*Requirement*
Although pictures appear in the data, the answer should contain only the lines from its start through the line with "[179,223,190,234] y -> (239, 246) none", written out exactly.
------------------------------------------------------------
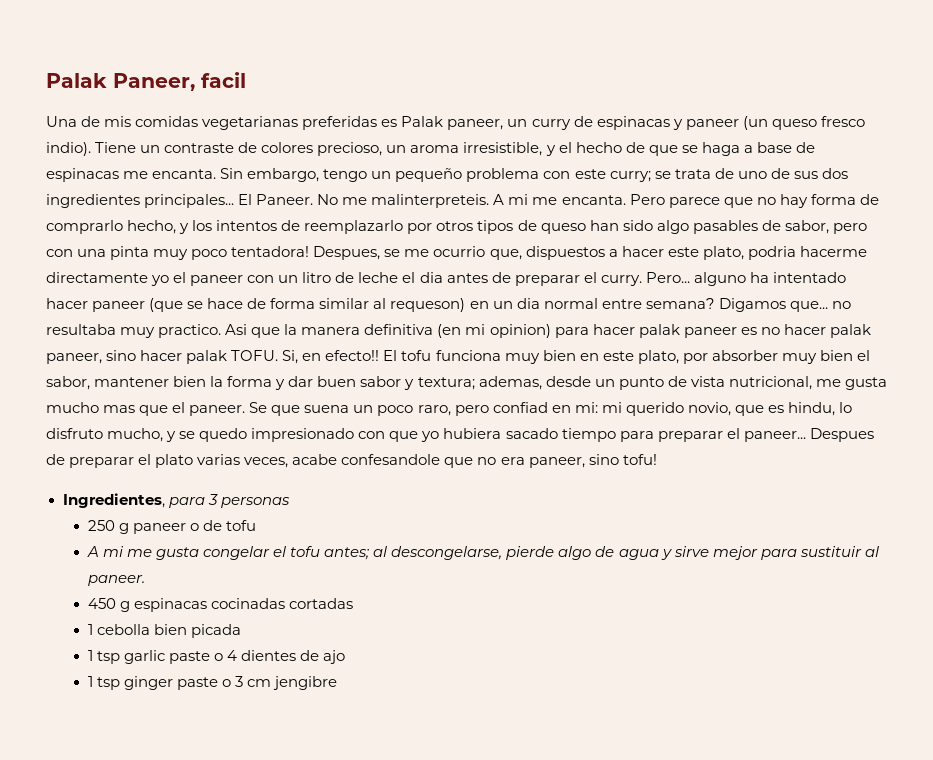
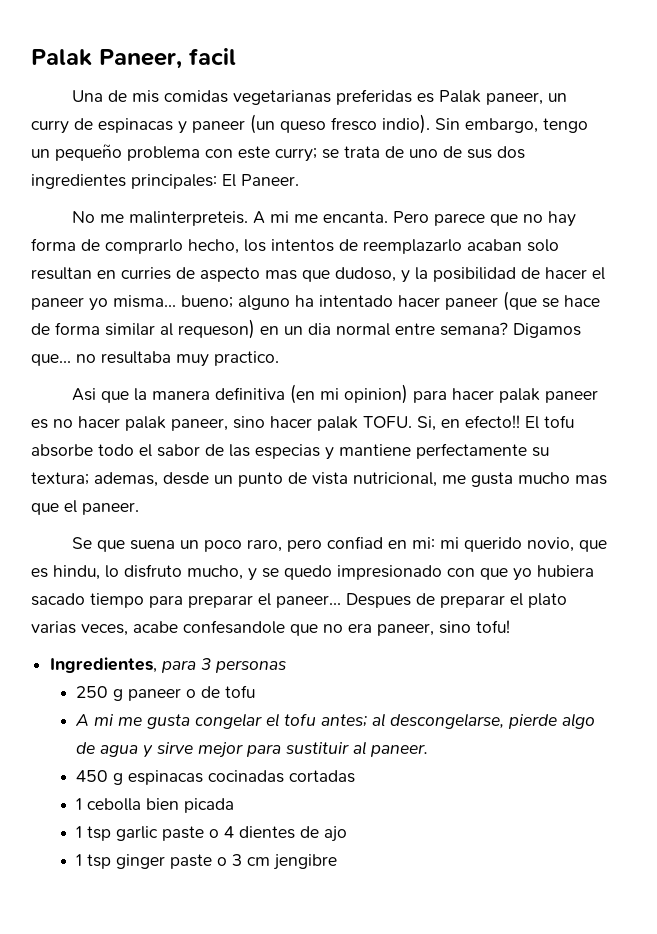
[95,142,815,156] [46,168,217,182] Tiene un contraste de colores precioso, un aroma irresistible, y el hecho de que se haga a base de espinacas me encanta. -> (430, 124) none
[144,194,235,208] principales... -> [131,174,217,189] principales:
(314, 199) none -> (299, 180) //
[179,223,190,234] y -> (239, 246) none
[407,220,867,234] [46,246,867,260] [46,272,690,286] por otros tipos de queso han sido algo pasables de sabor, pero con una pinta muy poco tentadora! Despues, se me ocurrio que, dispuestos a hacer este plato, podria hacerme directamente yo el paneer con un litro de leche el dia antes de preparar el curry. Pero... -> [467,239,559,252] [31,267,605,283] [31,295,233,311] acaban solo resultan en curries de aspecto mas que dudoso, y la posibilidad de hacer el paneer yo misma... bueno;
(222, 331) none -> (279, 358) //
[435,350,870,364] [46,376,415,390] funciona muy bien en este plato, por absorber muy bien el sabor, mantener bien la forma y dar buen sabor y -> [31,443,549,460] absorbe todo el sabor de las especias y mantiene perfectamente su
(246, 410) none -> (139, 508) //

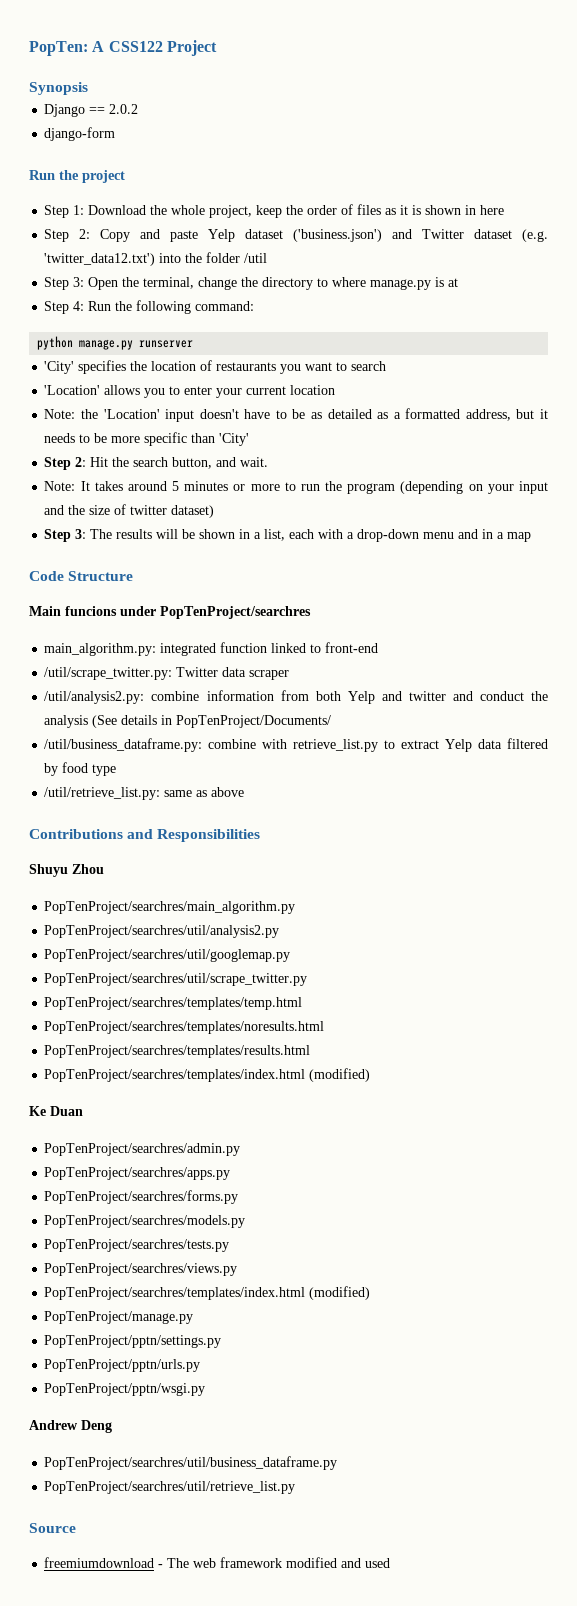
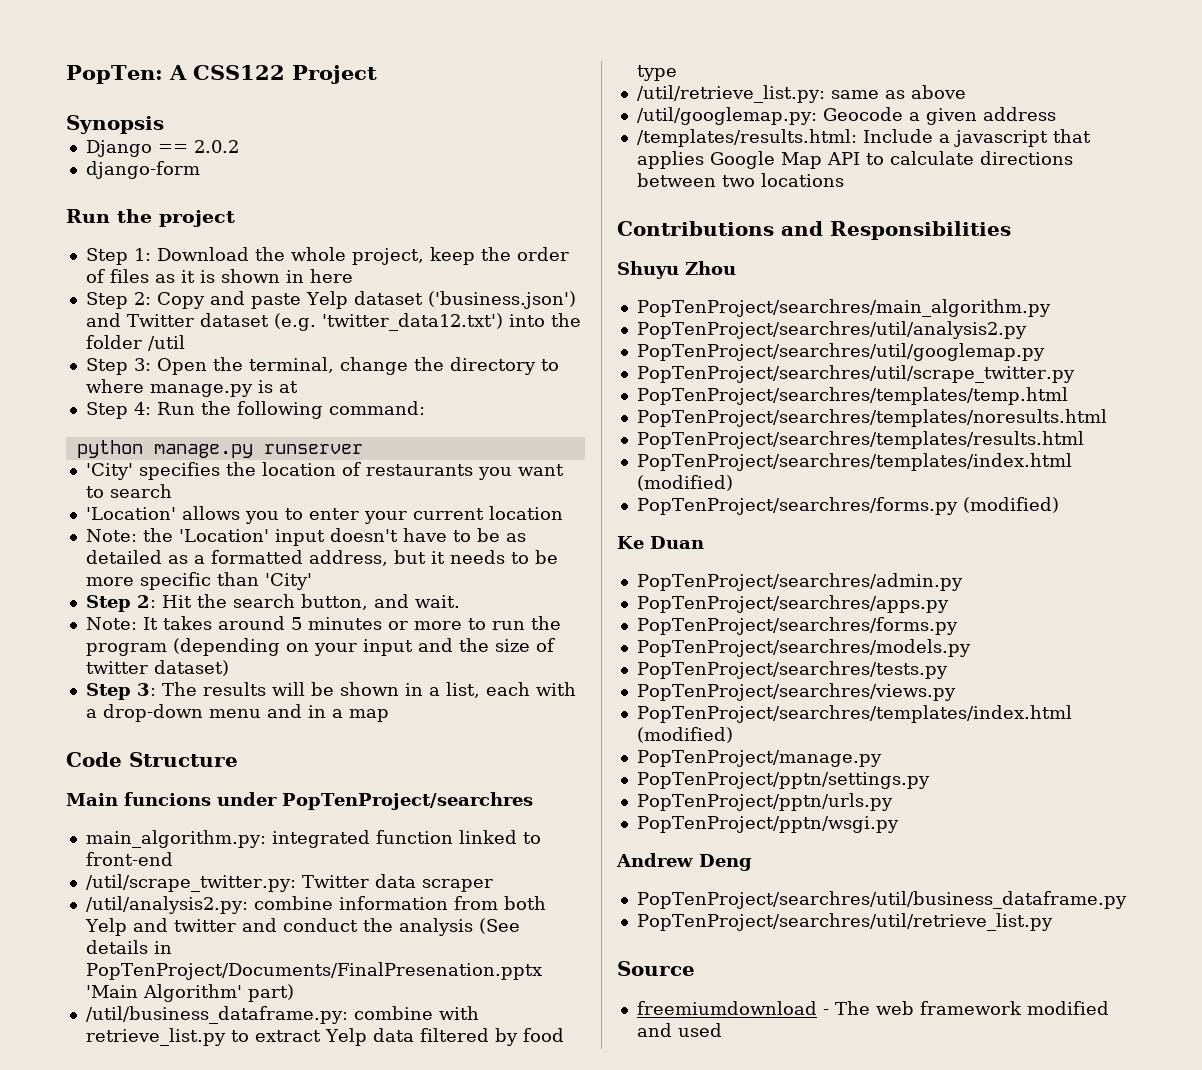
[176,715,332,728] PopTenProject/Documents/ -> [85,962,542,980] [85,984,294,1002] PopTenProject/Documents/FinalPresenation.pptx 'Main Algorithm' part)
(245, 792) none -> [636,107,1056,125] [636,129,1091,147] [636,151,1073,169] [636,173,844,187] // /util/googlemap.py: Geocode a given address // /templates/results.html: Include a javascript that applies Google Map API to calculate directions between two locations
(371, 1075) none -> [636,497,1059,515] // PopTenProject/searchres/forms.py (modified)

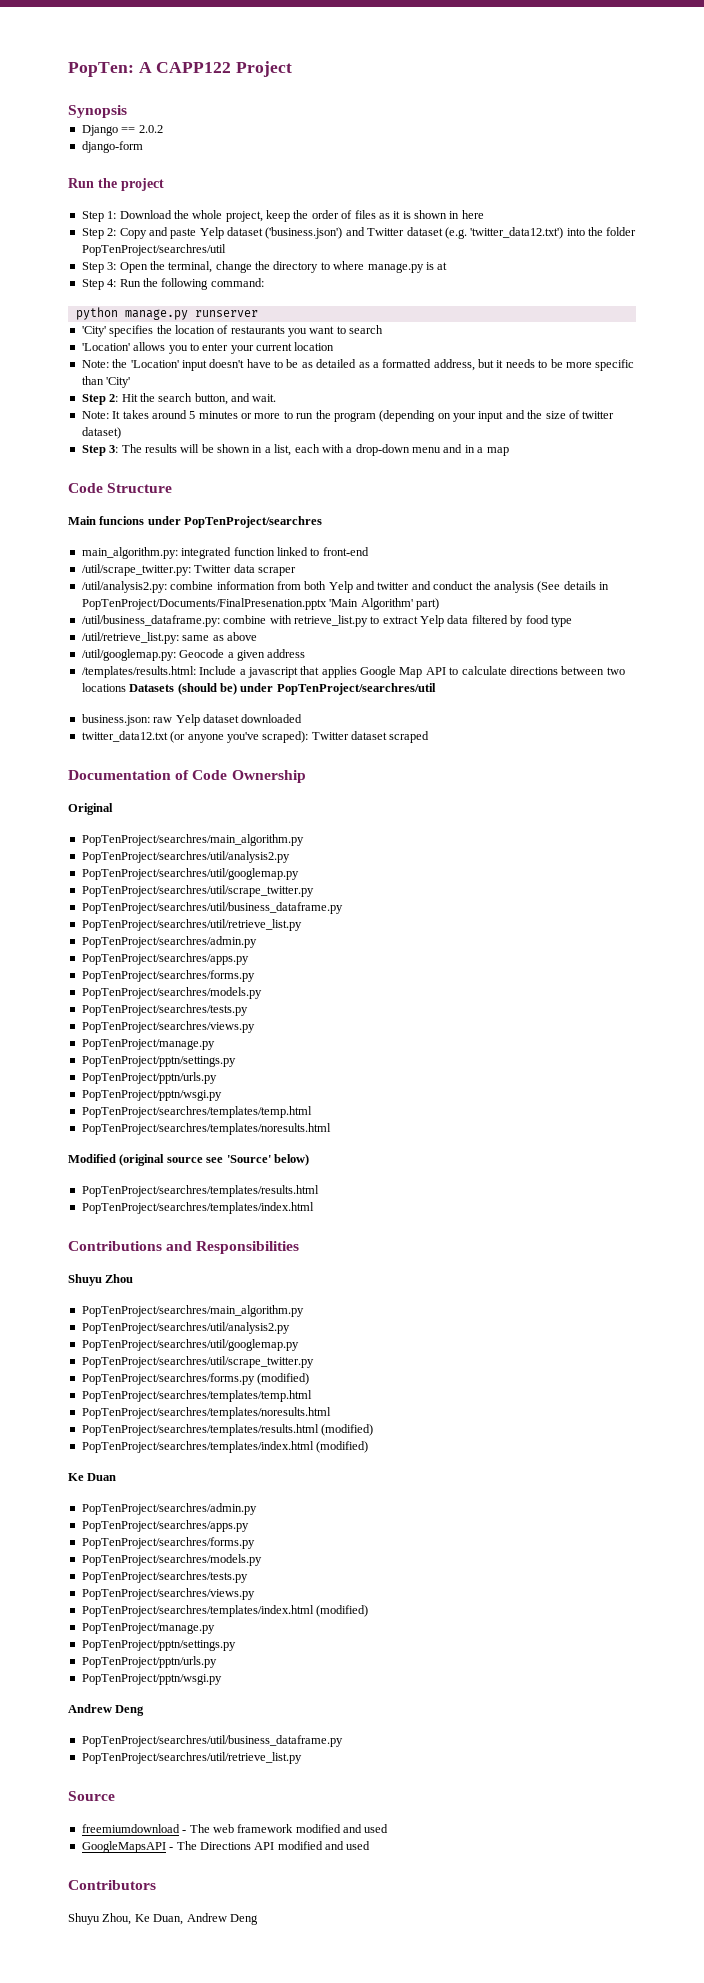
[192,65,285,80] CSS122 -> [156,62,232,73] CAPP122
[147,335,185,351] /util -> [81,244,226,256] PopTenProject/searchres/util
(844, 180) none -> [129,683,436,695] [81,714,303,726] [81,731,430,743] [68,770,306,783] [68,803,113,815] [81,834,304,846] [81,851,290,863] [81,868,299,880] [81,885,314,897] [81,902,343,914] [81,919,302,931] [81,936,257,948] [81,953,249,965] [81,970,255,982] [81,987,262,999] [81,1004,248,1016] [81,1021,255,1033] [81,1039,215,1050] [81,1056,236,1067] [81,1072,217,1084] [81,1090,222,1101] [81,1106,312,1118] [81,1123,331,1135] [68,1154,309,1166] [81,1185,319,1197] [81,1202,314,1214] Datasets (should be) under PopTenProject/searchres/util // business.json: raw Yelp dataset downloaded // twitter_data12.txt (or anyone you've scraped): Twitter dataset scraped // Documentation of Code Ownership // Original // PopTenProject/searchres/main_algorithm.py // PopTenProject/searchres/util/analysis2.py // PopTenProject/searchres/util/googlemap.py // PopTenProject/searchres/util/scrape_twitter.py // PopTenProject/searchres/util/business_dataframe.py // PopTenProject/searchres/util/retrieve_list.py // PopTenProject/searchres/admin.py // PopTenProject/searchres/apps.py // PopTenProject/searchres/forms.py // PopTenProject/searchres/models.py // PopTenProject/searchres/tests.py // PopTenProject/searchres/views.py // PopTenProject/manage.py // PopTenProject/pptn/settings.py // PopTenProject/pptn/urls.py // PopTenProject/pptn/wsgi.py // PopTenProject/searchres/templates/temp.html // PopTenProject/searchres/templates/noresults.html // Modified (original source see 'Source' below) // PopTenProject/searchres/templates/results.html // PopTenProject/searchres/templates/index.html
(1075, 374) none -> [81,1373,310,1385] // PopTenProject/searchres/forms.py (modified)
[636,453,1072,471] [636,475,733,491] [636,497,1059,515] // PopTenProject/searchres/templates/index.html (modified) // PopTenProject/searchres/forms.py (modified) -> [321,1424,374,1436] [81,1441,369,1453] (modified) // PopTenProject/searchres/templates/index.html (modified)
(722, 1030) none -> [81,1841,371,1853] [68,1880,156,1890] [68,1913,258,1925] // GoogleMapsAPI - The Directions API modified and used // Contributors // Shuyu Zhou, Ke Duan, Andrew Deng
------------------------------------------------------------
*Response*
[95,142,815,156] [46,168,217,182] Tiene un contraste de colores precioso, un aroma irresistible, y el hecho de que se haga a base de espinacas me encanta. -> (430, 124) none
[144,194,235,208] principales... -> [131,174,217,189] principales:
(314, 199) none -> (299, 180) //
[179,223,190,234] y -> (239, 246) none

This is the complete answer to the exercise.